Restate the entries below exactly. Images are not part of the copy.

SOURCE DATA =>

____________________

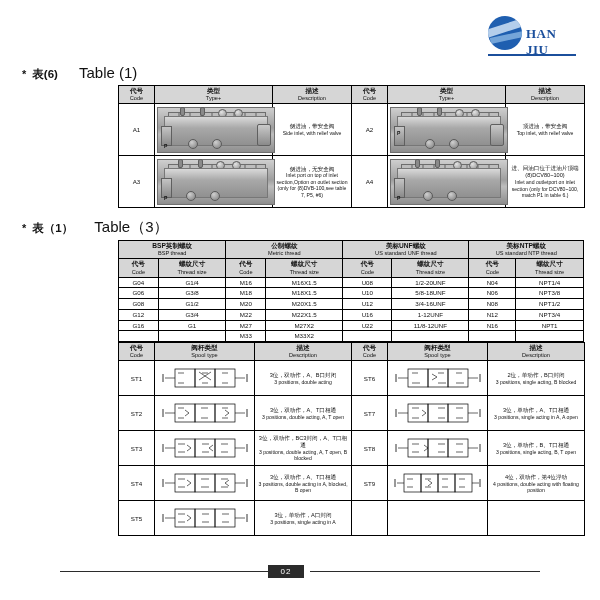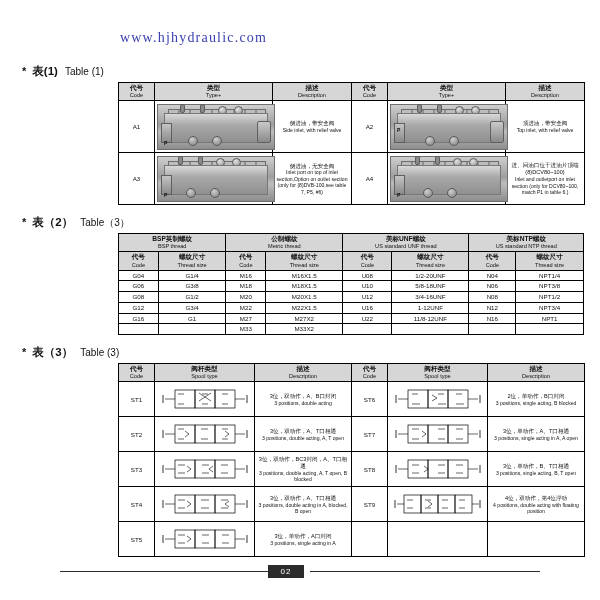"www.hjhydraulic.com" div.site-url { html: <div>www.hjhydraulic.com</div> -> none }
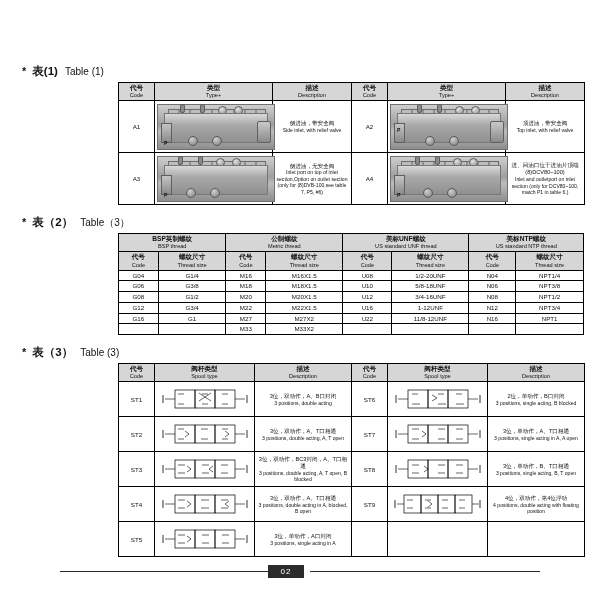"HAN JIU" div.logo { html: none -> <div> <div></div> <div>HAN JIU</div> <div></div> </div> }
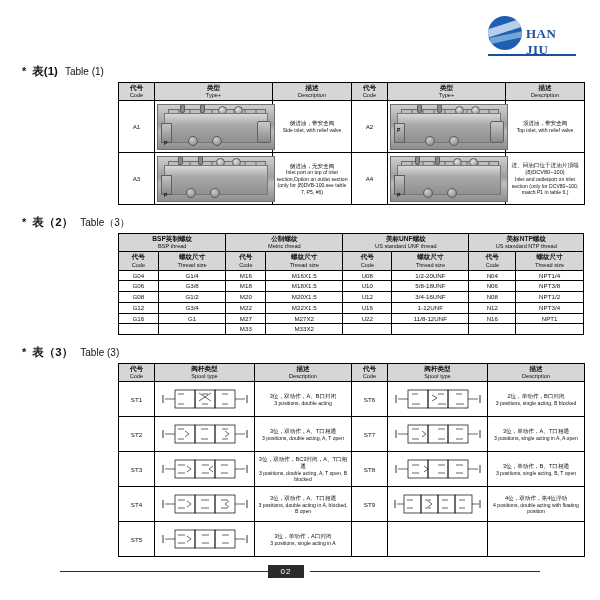"表(1)" span.cn { text: 1 -> 6 }
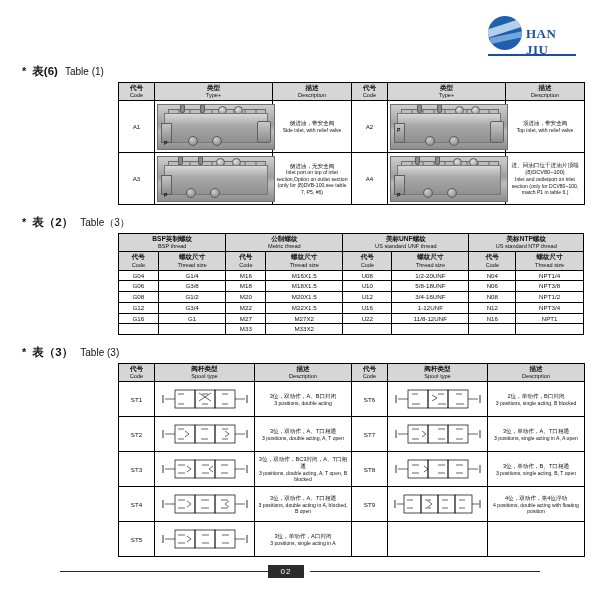"Table (1)" .sec-title .en { font-size: 10px -> 15px; margin-left: 4px -> 18px }
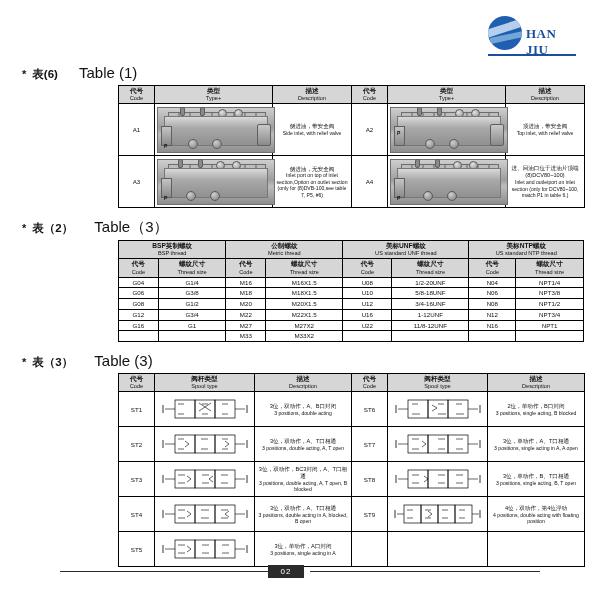"表（2）" span.cn { text: 2 -> 1 }
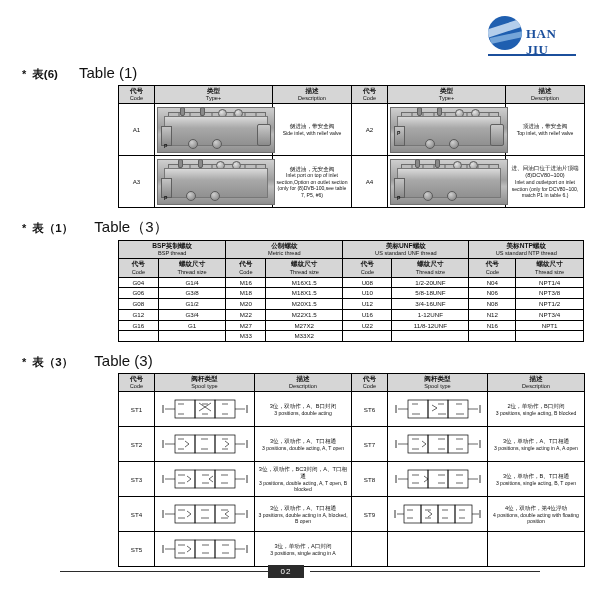"* 表（3） Table (3)" div.sec-title { html: <div> <span>*</span> <span>表（3）</span> <span>Table (3)</span> </div> -> none }
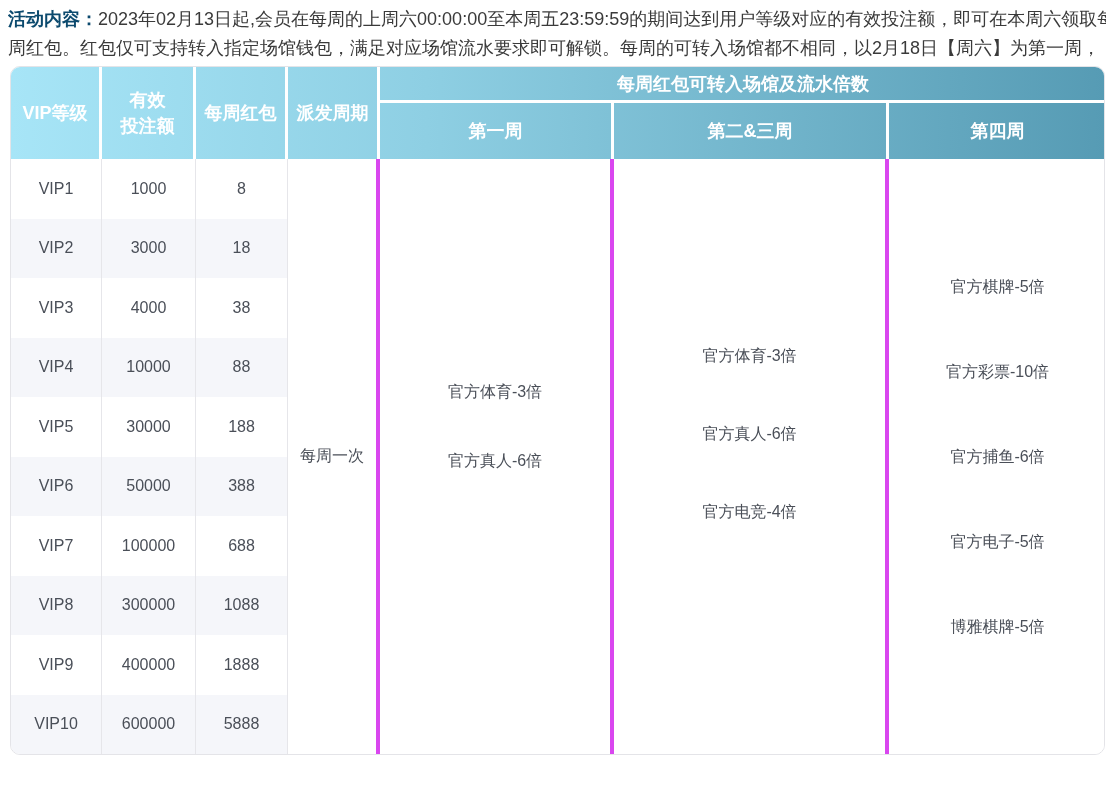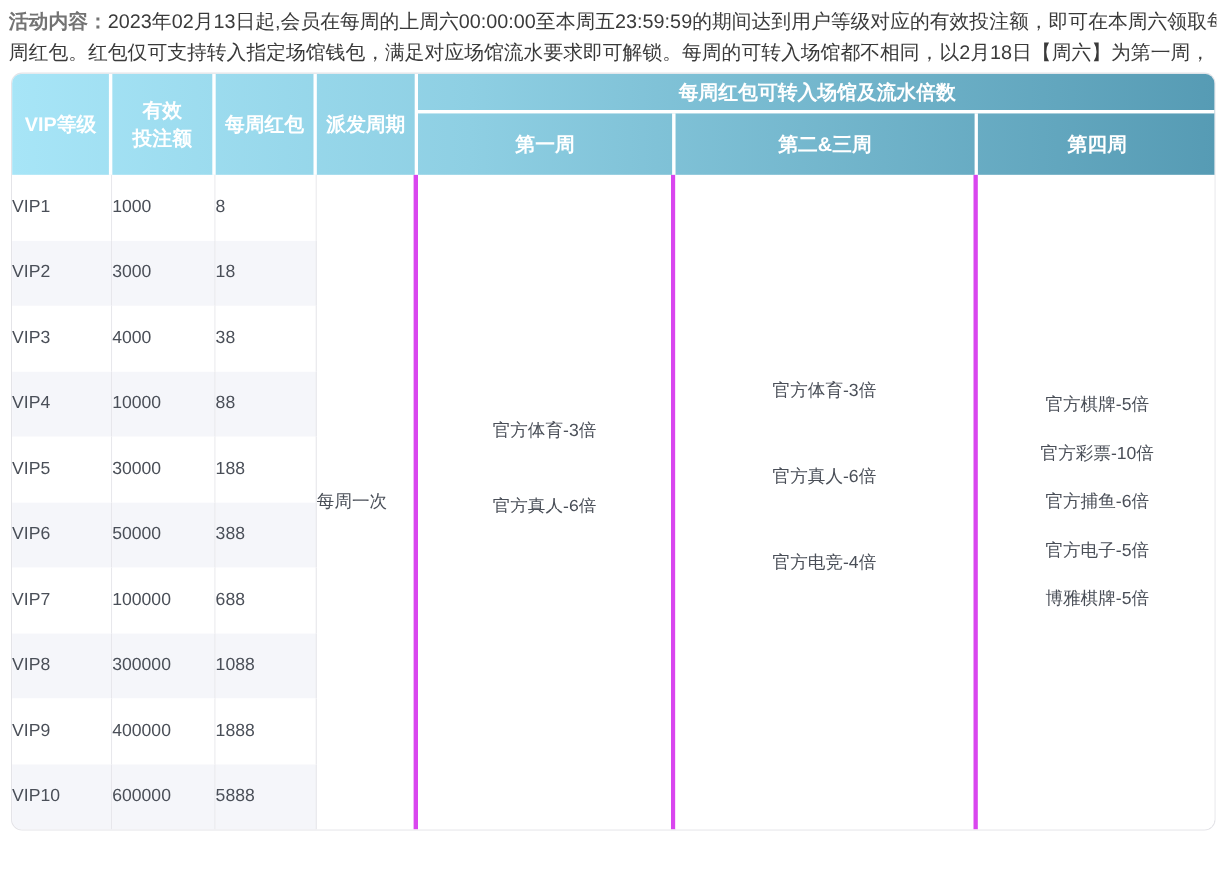"活动内容：" .intro-label { color: #737373 -> #0c4a6e }
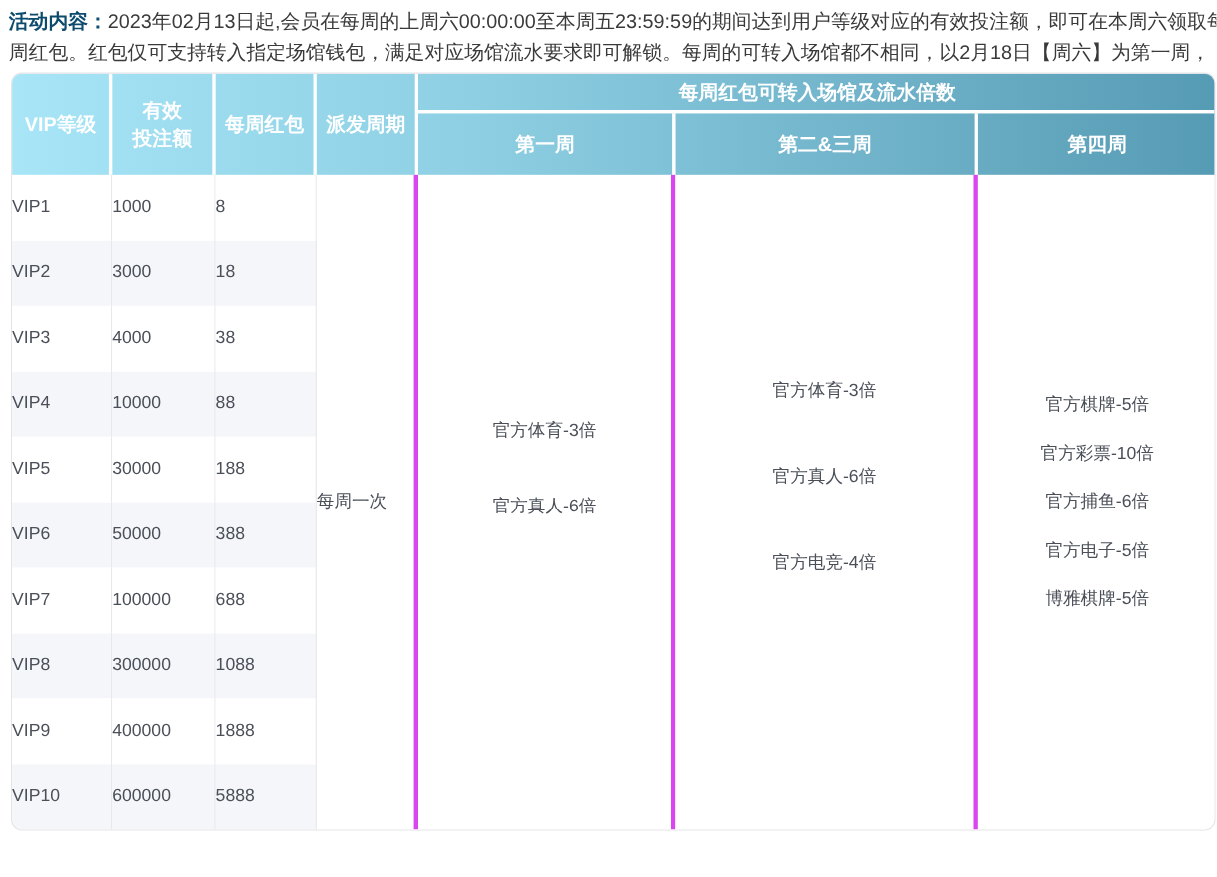"VIP1" tbody td { text-align: left -> center }
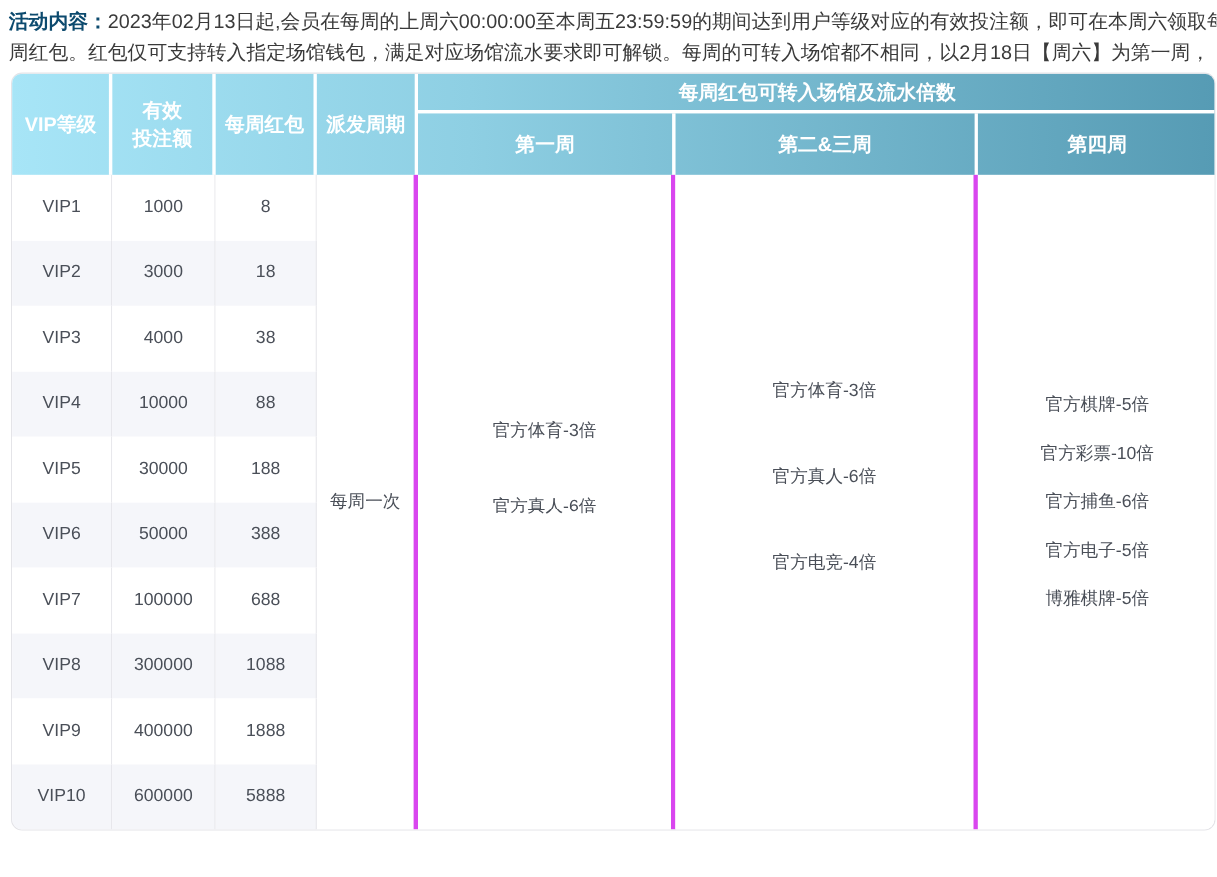"官方棋牌-5倍" .venue-list.w4 { gap: 19px -> 60px }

____________________

RESULT BELOW =>
"www.hjhydraulic.com" div.site-url { html: <div>www.hjhydraulic.com</div> -> none }
"HAN JIU" div.logo { html: none -> <div> <div></div> <div>HAN JIU</div> <div></div> </div> }
"表(1)" span.cn { text: 1 -> 6 }
"Table (1)" .sec-title .en { font-size: 10px -> 15px; margin-left: 4px -> 18px }
"表（2）" span.cn { text: 2 -> 1 }
"* 表（3） Table (3)" div.sec-title { html: <div> <span>*</span> <span>表（3）</span> <span>Table (3)</span> </div> -> none }
"活动内容：" .intro-label { color: #737373 -> #0c4a6e }
"VIP1" tbody td { text-align: left -> center }
"官方棋牌-5倍" .venue-list.w4 { gap: 19px -> 60px }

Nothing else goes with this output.